China’s urban population density is more than seven times that of the US, according to an iResearch report cited in Meituan’s IPO prospectus. The country has more than 160 cities containing over 1 million people.

Meanwhile, low-wage labor from China’s increasingly automated agriculture sector is being repurposed in the urban services industry, as millions of delivery and ride-hailing drivers flock from their hometowns to the nearest big city in search of higher wages.

Tech giants finally decided to leverage the urban population density during pandemic lockdowns, as families, often living in large apartment communities containing many thousands of residents, needed to procure food and other necessities while limiting time spent in public with strangers.

This amplifies the order density and frequency cultivated by community-buying platforms, laying the foundation for a feasible line of business.

This means in many vertically scaled Chinese cities, delivery trucks filled with tons of produce and other foodstuffs can serve tens of thousands of customers all within a square kilometer, while order density of that scale isn’t even possible in New York’s most crowded neighborhoods.

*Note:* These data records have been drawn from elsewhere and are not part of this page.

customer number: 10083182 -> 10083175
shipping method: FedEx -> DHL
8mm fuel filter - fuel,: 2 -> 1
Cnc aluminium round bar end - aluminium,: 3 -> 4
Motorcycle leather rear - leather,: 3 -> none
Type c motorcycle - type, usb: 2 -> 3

Many residential areas in Chinese cities are organized into large apartment communities, or superblocks, which provides clusters of clients for tech giants’ recent community-buying craze. Photo by Wang Zihoo on Unsplash.

Can group-buying last?

As the group-buying model spread like wildfire across China’s numerous urban clusters, it grabbed the attention of regulators. State media criticized internet giants’ investment in the space as a lazy method of monetizing user traffic. Commentators suggested companies should focus on core technological innovation.

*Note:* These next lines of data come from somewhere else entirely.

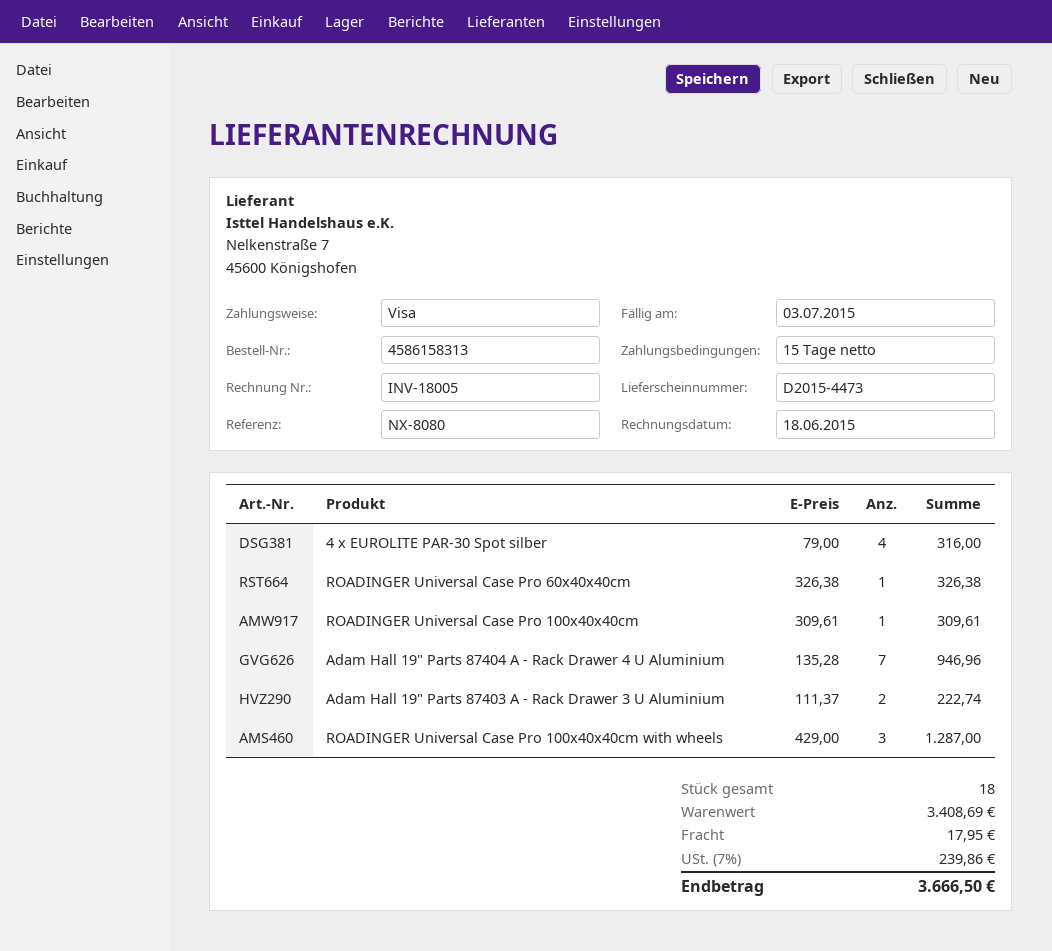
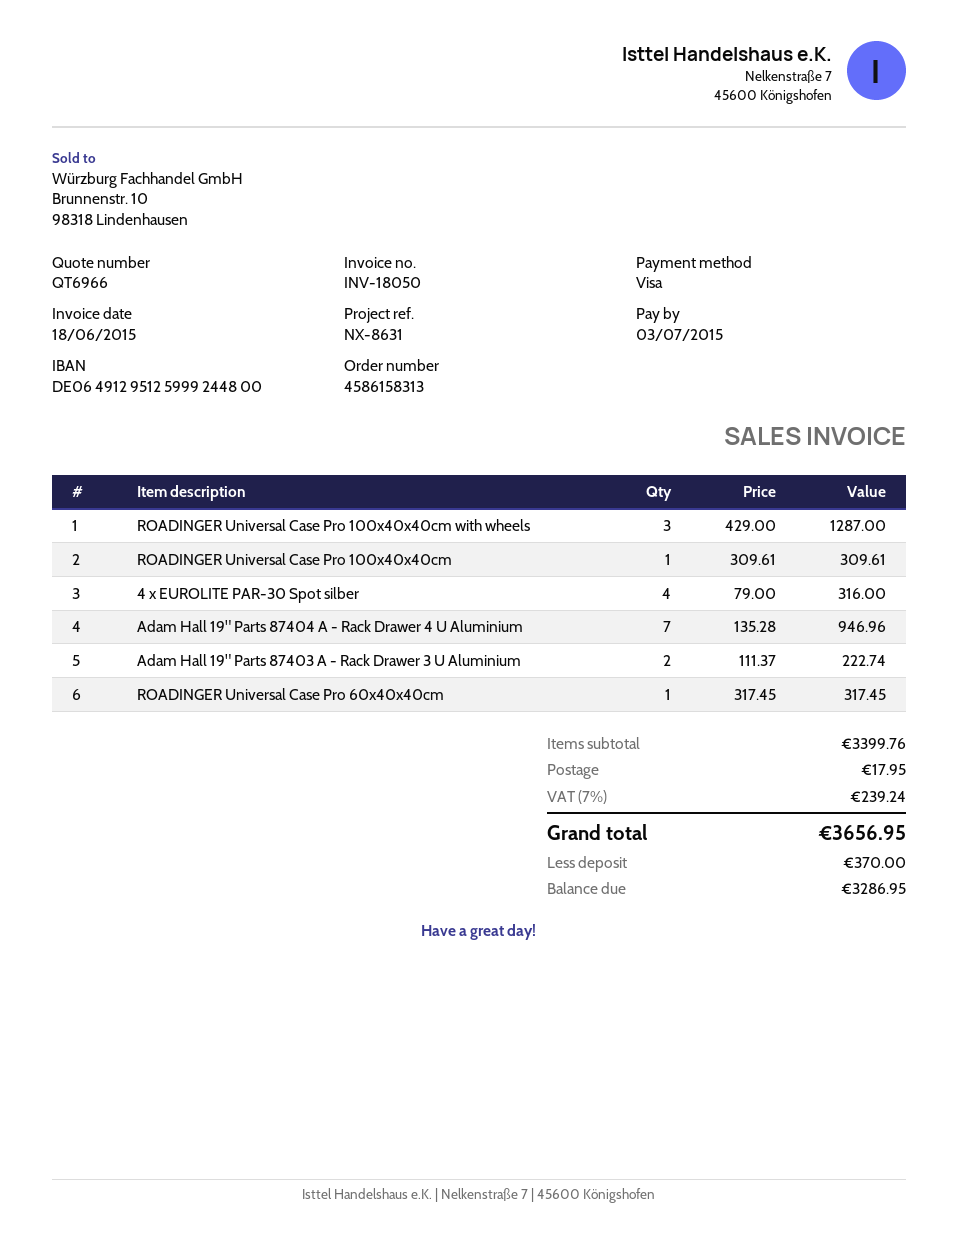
invoice number: INV-18005 -> INV-18050
reference: NX-8080 -> NX-8631
ROADINGER Universal Case Pro 60x40x40cm: 1 x 326.38 = 326.38 -> 1 x 317.45 = 317.45
subtotal: 3408.69 -> 3399.76
tax: 7% = 239.86 -> 7% = 239.24
total: 3666.50 -> 3656.95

Soon after, regulators came up with a set of guidelines for the sector to rein in the abusive use of subsidies and price-cutting by cash-rich internet entrants. Traditional retailers needed protection from tech firms that were undercutting their prices too.

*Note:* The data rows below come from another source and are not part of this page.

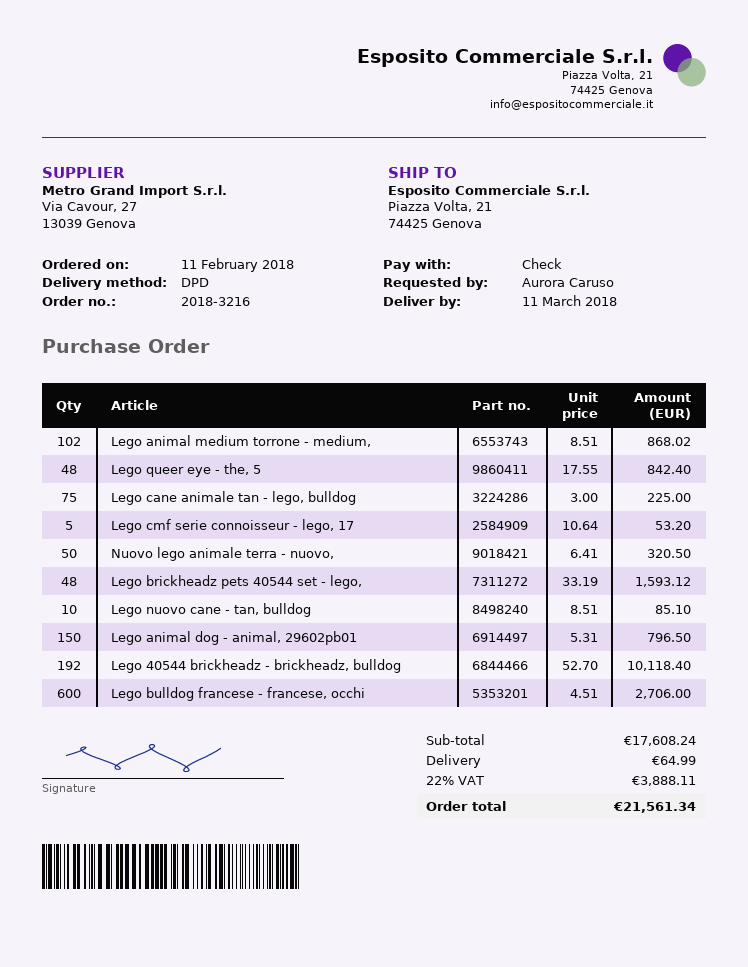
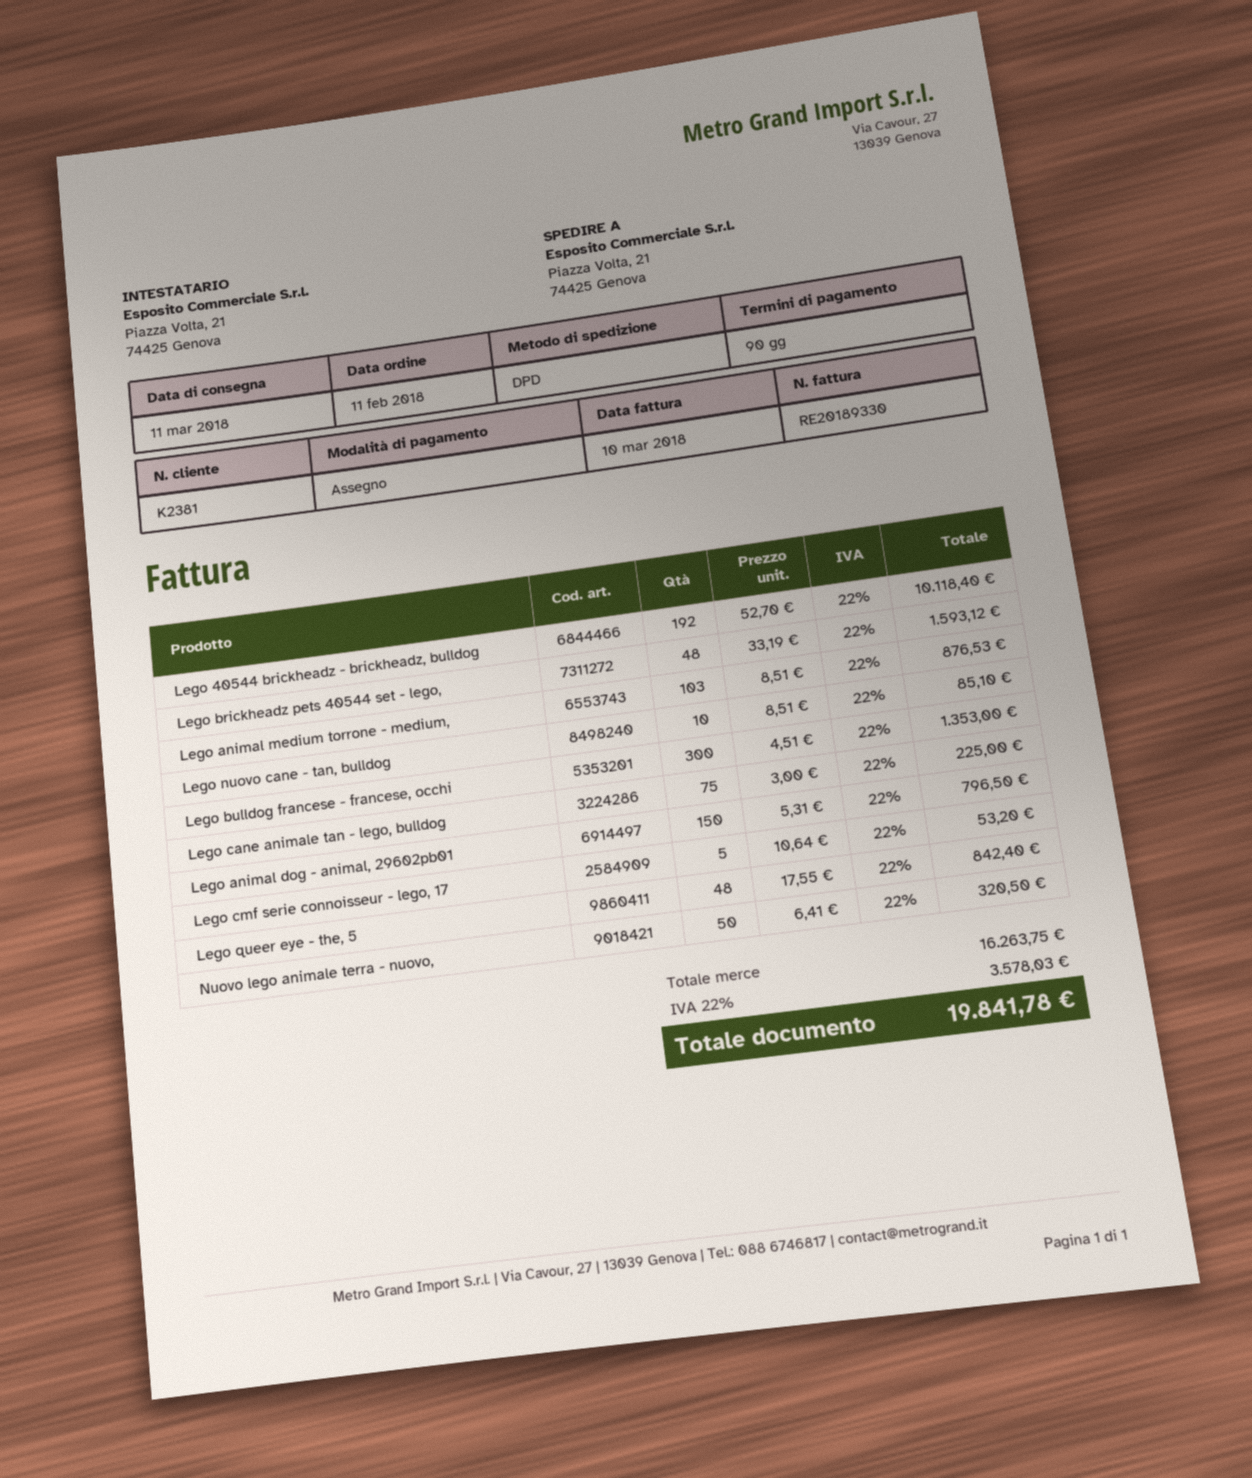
Lego animal medium torrone - medium,: 102 x 8.51 = 868.02 -> 103 x 8.51 = 876.53
Lego bulldog francese - francese, occhi: 600 x 4.51 = 2706.00 -> 300 x 4.51 = 1353.00
subtotal: 17608.24 -> 16263.75
shipping: 64.99 -> none
tax: 22% = 3888.11 -> 22% = 3578.03
total: 21561.34 -> 19841.78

Within the group-buying business, the role of group leaders is key. Often local shop owners, these leaders are responsible for organizing their communities’ grocery orders through social apps like WeChat. Taking a small commission from each order, group leaders are encouraged by the growth of the sector, as it provides them with supplemental income, while also protecting their core business from being trampled by the group-buying expansion.

However, little support or infrastructure is in place for group leaders to utilize.

With little backing from JD.com, Ms. Chen adopts a self-starter, proactive marketing approach, “I plan to promote this among my friends and my current clients,” she said. The word of group leaders pulls in new users for these platforms, and they are also the point of contact when consumers encounter problems.

Another group leader who works for multiple players in the space—including Meituan, Pinduduo, and JD.com—runs a flower shop in Tangshan in Hebei province. They explained how after-sales services are far inferior to that of conventional e-commerce transactions. There are no immediate refunds for incorrect orders, and customers often come to the leader with their grievances, who is powerless to compensate the customer for quality or quantity issues.

Additionally, the locations chosen as pick-up depots are often not ideal for storing food, a problem that is exacerbated if items go unclaimed. Some users have complained of unsanitary conditions in pharmacies and post offices.

“A pharmacy should be very clean, but how could they mix medicines and vegetables inside one room?” a Meituan Youxuan user in Tangshan said to KrASIA.

For some group leaders, it’s the fear of missing out that drives them to get in on group-buying.

“I need to do this as there are too many similar services and I have to be into one of them so that earnings in this spree will not be all taken by others,” Mr. Chen, a Duoduo Maicai group leader located in Longhu, Henan, told KrASIA.

Regardless of the motivation, the group-buying segments of internet giants show little sign of slowing after new regulations were released. As a new wave of infections has prompted lockdowns in places like Shijiazhuang, which is home to more than 10 million people, grocery group-buying may indeed ride another pandemic-induced wave of opportunity.